En met u, onbekeerde, heeft de Heere zeker een twist. Hij kondigt u den oorlog aan. Hij laat de bazuin tegen u blazen. Het klokgebom van Gods toorn weerklinkt. Zult gij hooren of zult gij b1ijven slapen ? Verlustig u niet in het klokgelui der wereldsche festijnen.
O gij, die des Heeren doet gedenken, laat geen stilzwijgen bij ulieden zijn.
„Het klokgebom van oord tot oord" moet alom in ons land gehoord.
„Hij komt als eén arend tegen het huis des Heeren, "
Een arend vliegt op naar de hoogte, om dan pijlsnel neer te schieten op zijn prooi. Het beeld van den arend wijst hier dan ook allereerst op snelheid.
Maar vervolgens ook op zijn ontzettende krachten roofzucht.
Hierin teekent de Heere het karakter van den oorlog. Snèl zal de Heere komen tot het rijk der tien stammen. In één oogenblik. Onverwacht.
En met groote. kracht, evenals de arend. Wie zal dien God kunnen wederstaan ?

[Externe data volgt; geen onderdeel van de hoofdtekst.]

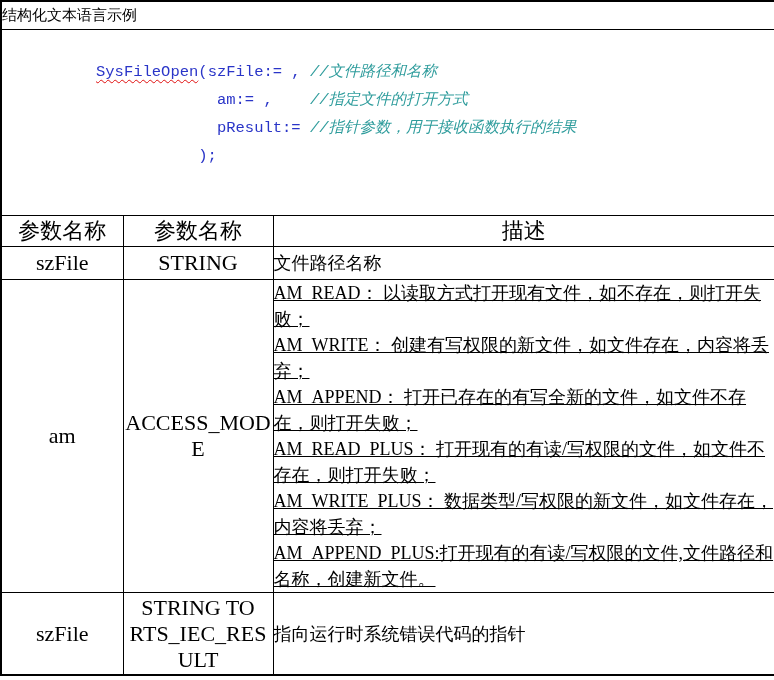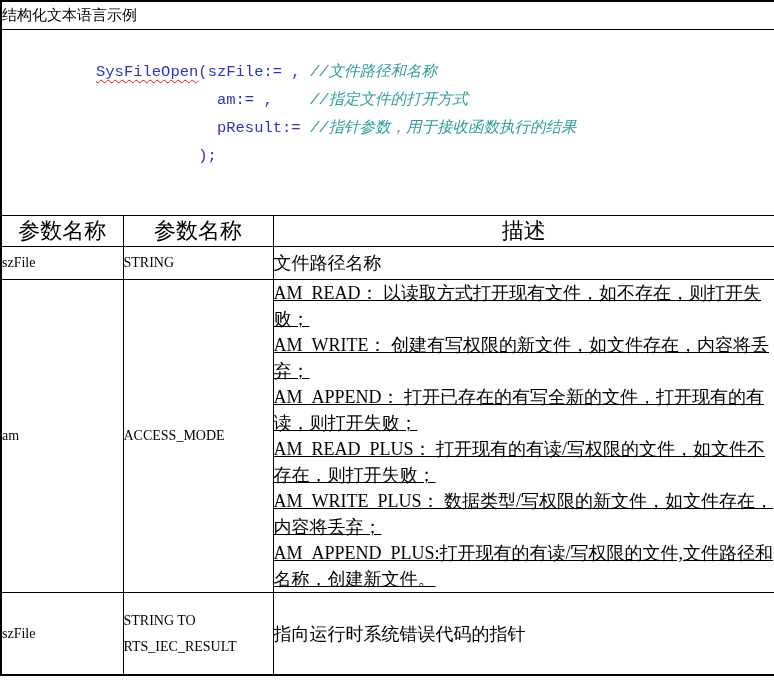"szFile" td.c-name, td.c-type { font-size: 14px -> 22px; text-align: none -> center }
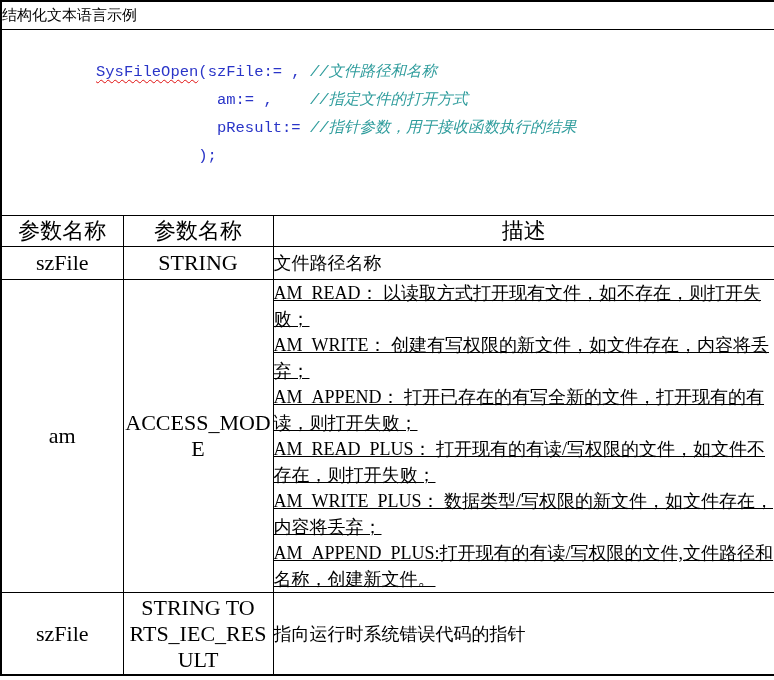"AM_APPEND： 打开已存在的有写全新的文件，打开现有的有读，则打开失败；" div.desc-item { text: 打开现有的有读 -> 如文件不存在 }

Hij komt en wel met roofzucht, met 't vaste voornemen om te vernielen evenals de arend. O, zeker, het zullen de Assyriërs zijn, maar de diepste oorzaak is God zélf. Hij zal toelaten dat zij komen als een arend. Dat karakter draagt nu ook de oorlog, dien God de wereld onzer dagen aandoet. En niet alleen de wereld, maar ook ons volk, onze maatschappij, onze Kerk. Zonder bekeering zullen we de arendskracht van het oordeel gevoelen. Zonder bekeering zal het oordeel 't karakter van roofgierigheid dragen. God brenge ons volk nog tot bekeering. Hij beware onze Koningin voor een volk, dat bezig is met zijn festijnen God tot toorn te verwekken. Men luistere nog naar de bazuin, die weerklinkt. Vreeselijk zal het zijn voor hem, die niet hoort. De arend is zich gewis van zijn prooi. Er is geen ontkomen als ge u niet bekeert. Geen ontkomen aan Gods macht, noch aan Zijn toorn.
Gelukkig het volk in welks ziel de bazuin weerklank vond. Dat volk', 'dat ontdekt werd aan de vijandschap in eigen ziel en oog kreeg voor de snelheid van het oordeel, de macht en toorn Gods. Zij leerden de wapens neerwerpen. En zij werden weer gemaakt tot profeten om nu uit te roepen : „De Heer zal opstaan tot den strijd; Hij zal zijn haters wijd en zijd. Verjaagd, verstrooid doen zuchten."
De Heere zal komen als een arend en dat tegen „het huis des Heeren."
Hiermede is niet de tempel bedoeld. Uit vers 2 blijkt dat met „het huis des Heeren" de tien stammen van Israël zijn bedoeld. De Heere noemt ze zóó, omdat ook de tien stammen deel uitmaken van de Oud-Testamentische Kerk. Vervolgens omdat Israël er zich op beroemt Gods volk te zijn en ten derde omdat zij er prat op gaan God te kennen (vers 2 : Wij Israël, kennen U). Maar dit alles wendt het oordeel niet af. Tevergeefs beroepen zij zich op Gods Naam : „op de verkiezing van het volk als verbondsvolk ; op hun kennis van God. En zoo zal de Heere ook van ons het oordeel niet afwenden al kon ook van ons worden gezegd dat wij als gedoopten of als Christennatie „het huis des Heeren" zijn. Die Christen naam baat niet. Het oordeel wordt niet afgewend al zetten we. voor elke onderneming of stichting het woord „Christelijk." Ook het woord „Christelijk" is veelal niet anders dan een vlag. Wij zien in onze dagen een Christendom, dat vreemd is aan en zelfs vijandig gekant is tegen den Christus. Maar evenmin zal u baten uwe rechtzinnige belijdenis. Al zoudt ge kunnen zeggen : „Hebben wij niet in Uwen Naam geprofeteerd." Of met Israël: „Wij, Israël, kennen U, "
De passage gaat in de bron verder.